June 25, 2019

Amazing desert scenery is the stuff of dreamy cinema. Blistering sun roasts an endless ocean of sand. Wavy light distortions become a mirage of an oasis before it vanishes. Exotic sandy dunes conjure classics like Lawrence of Arabia, The English Patient, and Ishtar (just kidding about Ishtar.) But like most things, reality versus perception brings a huge gap. I was surprised to learn the Sahara Desert is only 15% sand and dunes. In fact, most of the Sahara (and other deserts) is rock and gravel. Sand is just a result of rock erosion from wind. Even brainiacs like Milton Friedman didn’t know that. He said: “If you put the federal government in charge of the Sahara Desert, in five years there’d be a shortage of sand.”
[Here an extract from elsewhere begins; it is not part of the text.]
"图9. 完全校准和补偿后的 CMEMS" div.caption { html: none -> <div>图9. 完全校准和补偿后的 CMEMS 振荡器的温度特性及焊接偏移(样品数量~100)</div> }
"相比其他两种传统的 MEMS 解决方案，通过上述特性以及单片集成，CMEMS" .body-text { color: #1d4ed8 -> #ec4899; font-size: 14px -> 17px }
Here’s why I am telling you this: Perception often becomes reality. The market is scary because the media are endlessly beating the drums of fear. I know that I sound like a broken record, but they sow fear because consumers tune in less (and buy less) when they’re happy. They buy more when they’re scared.

Every day we can see that the news desperately wants a war with Iran. The only thing that could boost media profits more than Trump is a war. Daily headlines egg him on, but I believe Trump doesn’t want war and will continue with sanctions on Iran. We won’t know yet, but I can tell you one thing clearly:


There is fear as far as the eye can see, but the market doesn’t seem to care. Populism is sweeping Europe. Rates on German bonds are negative. European political change is in the air, clouding the future climate of commerce and politics. China and its relations with the U.S. are still preventing the perceptions of safe investment there. Latin America is volatile and a tough place to park assets. Meanwhile, U.S. sales and earnings are growing. Interest rates are headed for a cut. The dividend yield on the S&P 500 is favorable over bond income, so U.S. stocks are the place to be. This is all causing a capital flight to the U.S.
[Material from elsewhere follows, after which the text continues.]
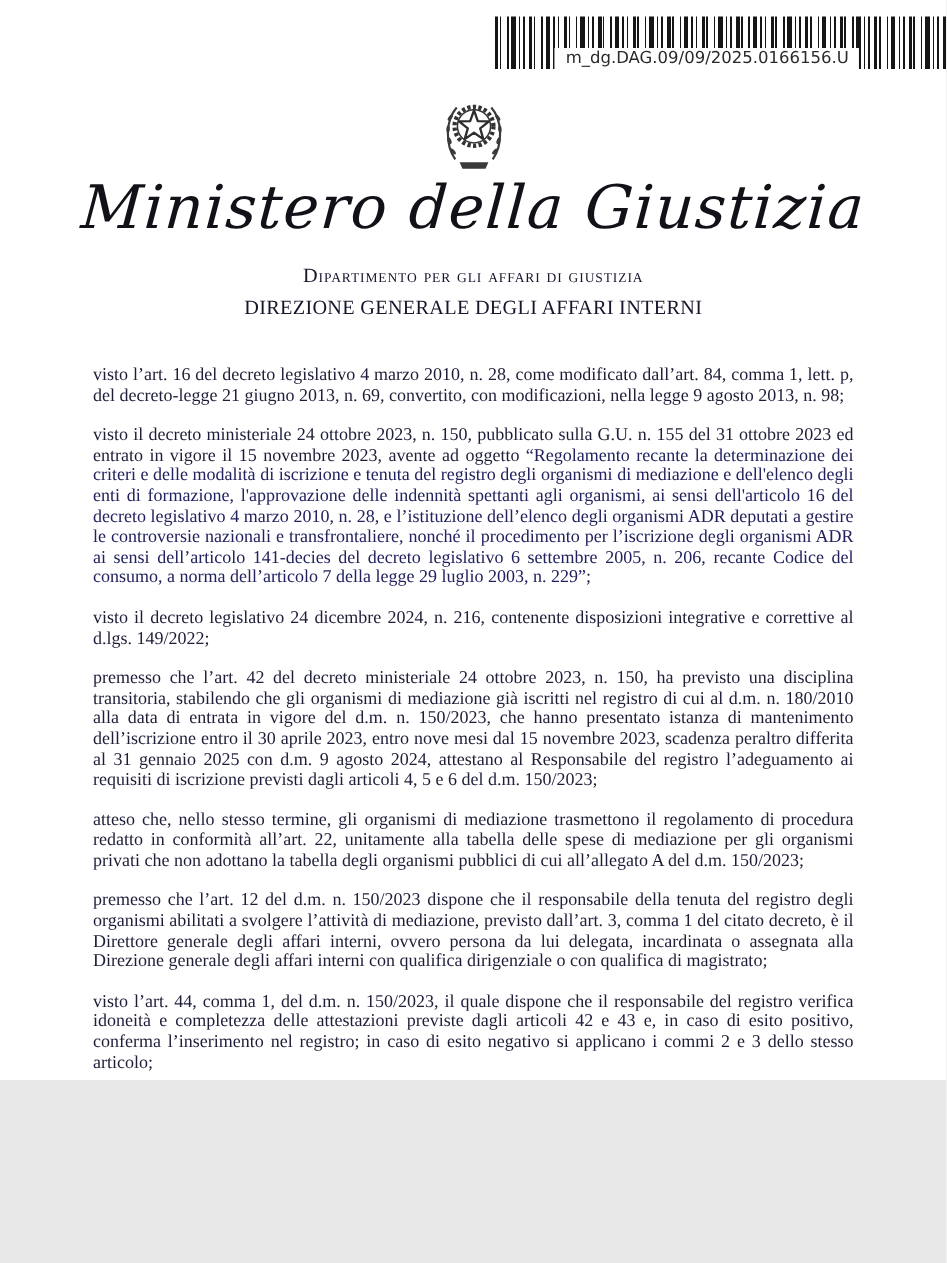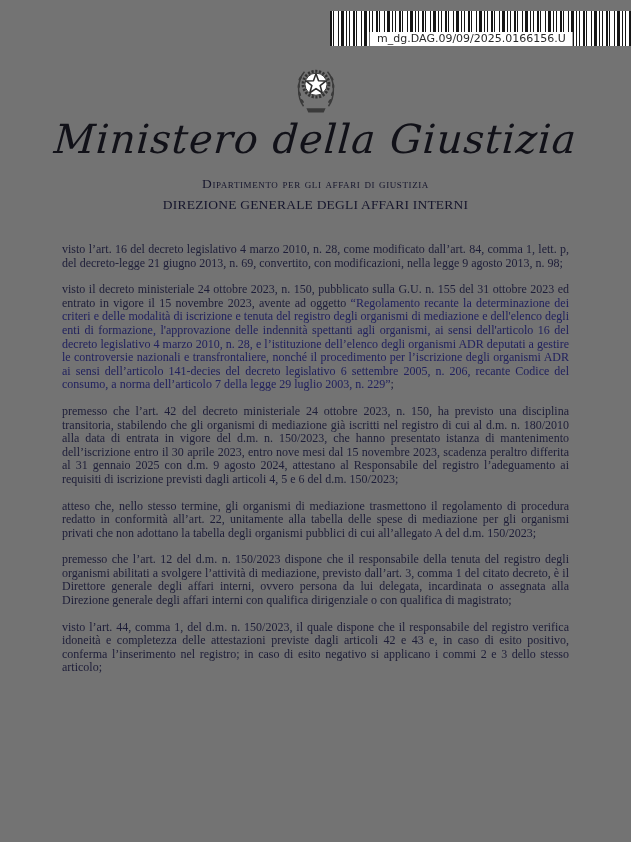"m_dg.DAG.09/09/2025.0166156.U" .page { background: #737373 -> #ffffff; height: 842px -> 720px }
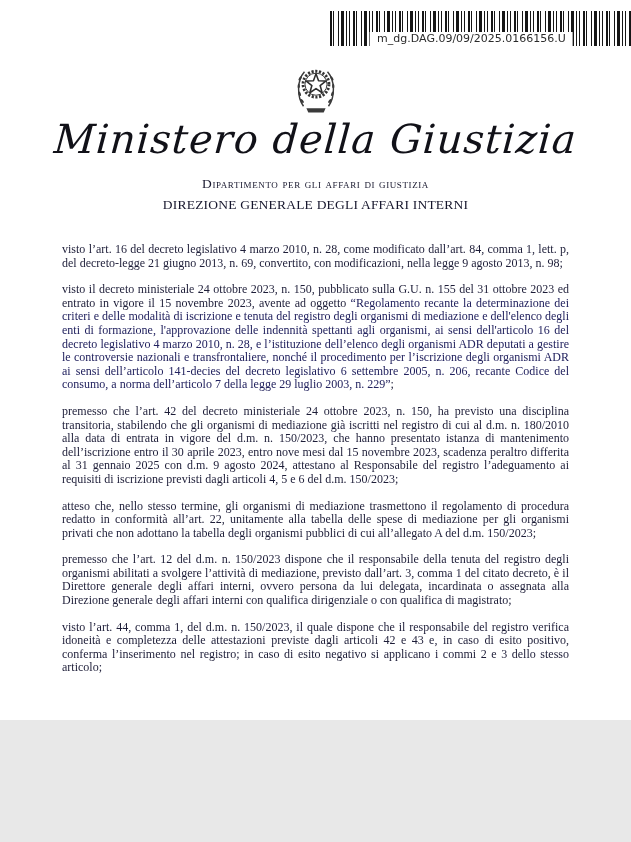"visto il decreto legislativo 24" p { html: none -> <p> <span>visto il decreto legislativo 24 dicembre 2024, n. 216, contenente disposizioni integrative e correttive al d.lgs. 149/2022;</span> </p> }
Want an Oasis in the Desert? Try U.S. Stocks.

After the June surge pushed stocks to new highs, the chance to back-up-the-truck on stocks seems to have passed, so if stocks are the place to be – and we may have missed the latest chance to grab this big leg up in June – what do we do? That’s where the sand comes in. Just like a little sand paints a better desert picture than rocks and gravel, a handful of great stocks is all you need. You don’t need the whole market. Let other people chase market-timing and brag about entries and exits. We focus on a few winners. Only 15% of the desert is sand. Likewise, a few big winners usually make all the gains in a well-run portfolio.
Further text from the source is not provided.